I don't think it is.

Software alternatives are about freedom of choice. Whether the alternative is open source or closed source, the freedom of choice is not really affected. If I wrote a closed source alternative to Word, I would be providing freedom of choice to consumers. If I wrote an open source alternative to Word, I would be providing the same kind of freedom of choice. The difference is in the freedom of the customer once a transaction has been made. Open source software is primarily about post-choice customer freedom rather than freedom of choice, so it makes sense on at least one level for free software advocates to actively seek out unshackled alternatives to any closed source software they use from day to day.

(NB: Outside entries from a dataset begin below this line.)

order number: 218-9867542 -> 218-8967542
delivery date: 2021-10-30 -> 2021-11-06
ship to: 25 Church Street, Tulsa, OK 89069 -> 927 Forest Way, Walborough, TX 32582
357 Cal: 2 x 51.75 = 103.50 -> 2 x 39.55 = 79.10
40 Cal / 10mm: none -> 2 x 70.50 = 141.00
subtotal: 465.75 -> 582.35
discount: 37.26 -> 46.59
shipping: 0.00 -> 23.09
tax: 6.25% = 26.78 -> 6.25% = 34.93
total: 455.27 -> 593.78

In the software world we would traditionally see the freedoms of a consumer and the freedoms of a producer of software to be in conflict, however the foundation of open source development is to view the separation of consumer and producer as artificial. Freedoms given to the consumer are also given back to the producer, because the producer is also a consumer of this software. The barrier between consumer and producer exists naturally when only one entity is doing the producing. In that case the producer has automatic freedoms, and granting more to themselves has no meaning. However, consider the case of multiple producers. The freedoms granted to consumers are also granted to every producer when the production is shared between multiple entities. Open source produces a level playing field where entities that may compete in other areas can each limit the cost of this particular shared interest domain by working together.

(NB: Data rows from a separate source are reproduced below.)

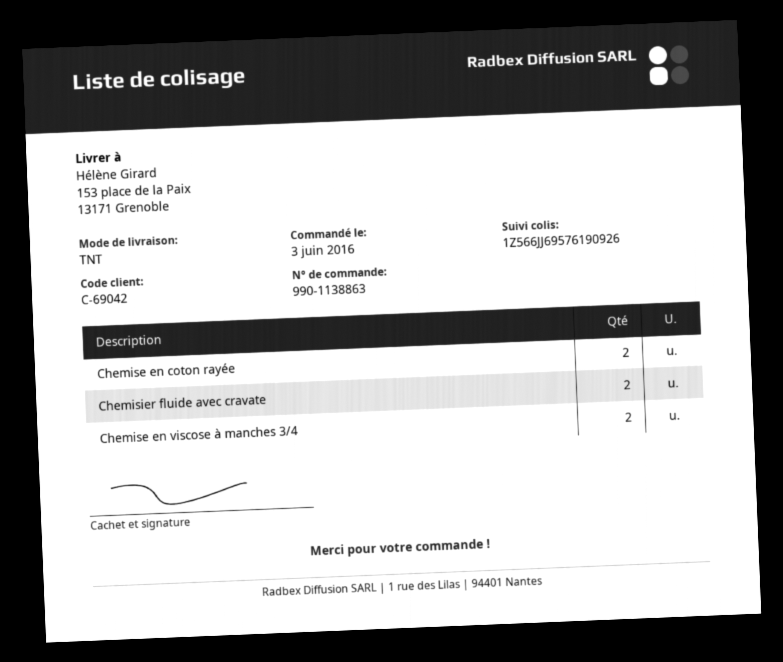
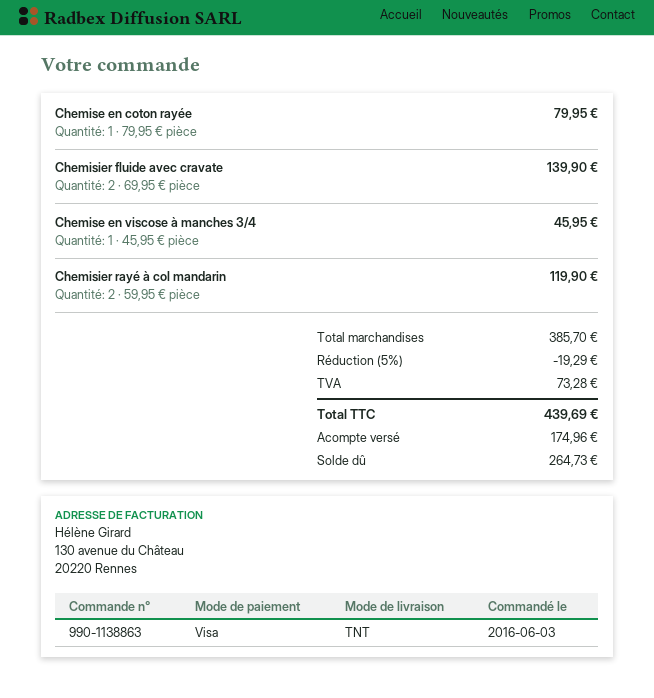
Chemise en coton rayée: 2 -> 1
Chemise en viscose à manches 3/4: 2 -> 1
Chemisier rayé à col mandarin: none -> 2

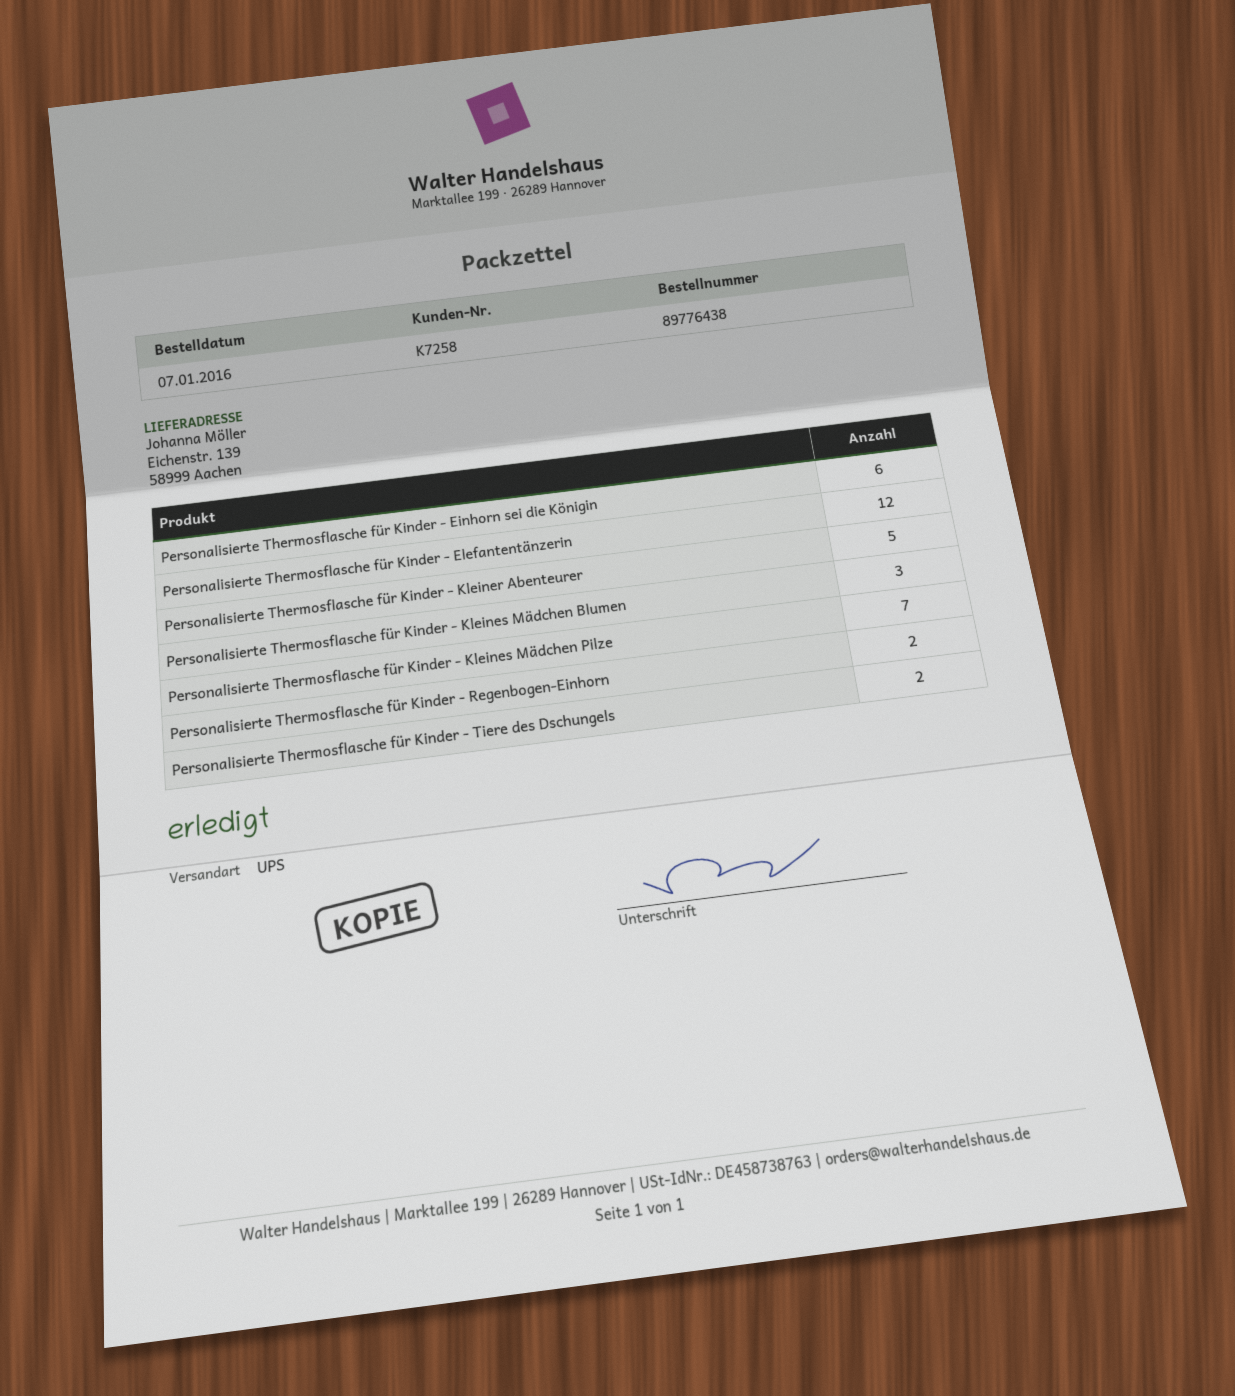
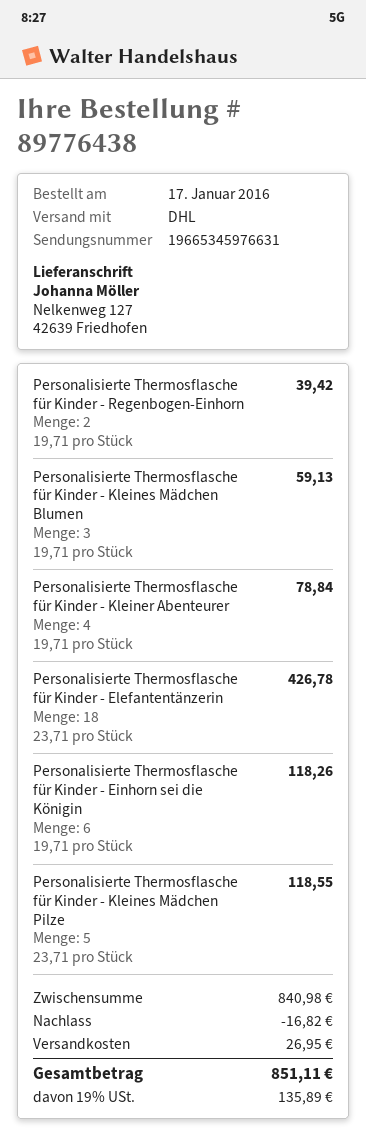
order date: 2016-01-07 -> 2016-01-17
shipping method: UPS -> DHL
ship to: Eichenstr. 139, 58999 Aachen -> Nelkenweg 127, 42639 Friedhofen
Personalisierte Thermosflasche für Kinder - Elefantentänzerin: 12 -> 18
Personalisierte Thermosflasche für Kinder - Kleiner Abenteurer: 5 -> 4
Personalisierte Thermosflasche für Kinder - Kleines Mädchen Pilze: 7 -> 5
Personalisierte Thermosflasche für Kinder - Tiere des Dschungels: 2 -> none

When viewed from the angle of productivity improvement in a domain of shared interests, closed source alternatives can seem ugly and limiting. You will always know you are limited in closed source no matter how featureful a particular product is. You often can't make it better, and it would cost you a great deal to produce a competitive alternative as an individual. If competative alternatives exist you may be able to transition to one of the available alternative products, however you will still be in the same boat. You can't add a feature, and it only the threat you may change to another competitor that drives the supplier to use your license fee to produce software that suits you better. The competitors won't be sharing their code base with each other, so the overall productivity of the solution is less than the theoretical ideal. If the competitors joined forces they may be able to produce a more abundant feature set for a lower cost, however while they compete the customer pays for the competition. Which is worse? An unresponsive monopoly, or a costly war of features? Closed software represents a cost that the customer cannot easily reduce in an area that is different from their core competancies. It behaves like taxation from a supplier that does not need to outlay any more to continue reaping the benefits of its invesment, or a set of suppliers that duplicate efforts at the cost of the combined customer base. Open source may provide a third alternative: A cooperative of customers each working to build features they need themselves, and forking when their interests diverge.

People who are interested in open source are often also interested in open standards. Unlike open source, open standards do promote freedom of choice. Unlike open standards, open source does promote post-choice freedoms. Both have a tendancy to promote community building and shared understandings, and both are important to the health of the software industry moving forwards. The worst combination for overall productivity is and will continue to be a closed source product that uses closed data formats and interaction models.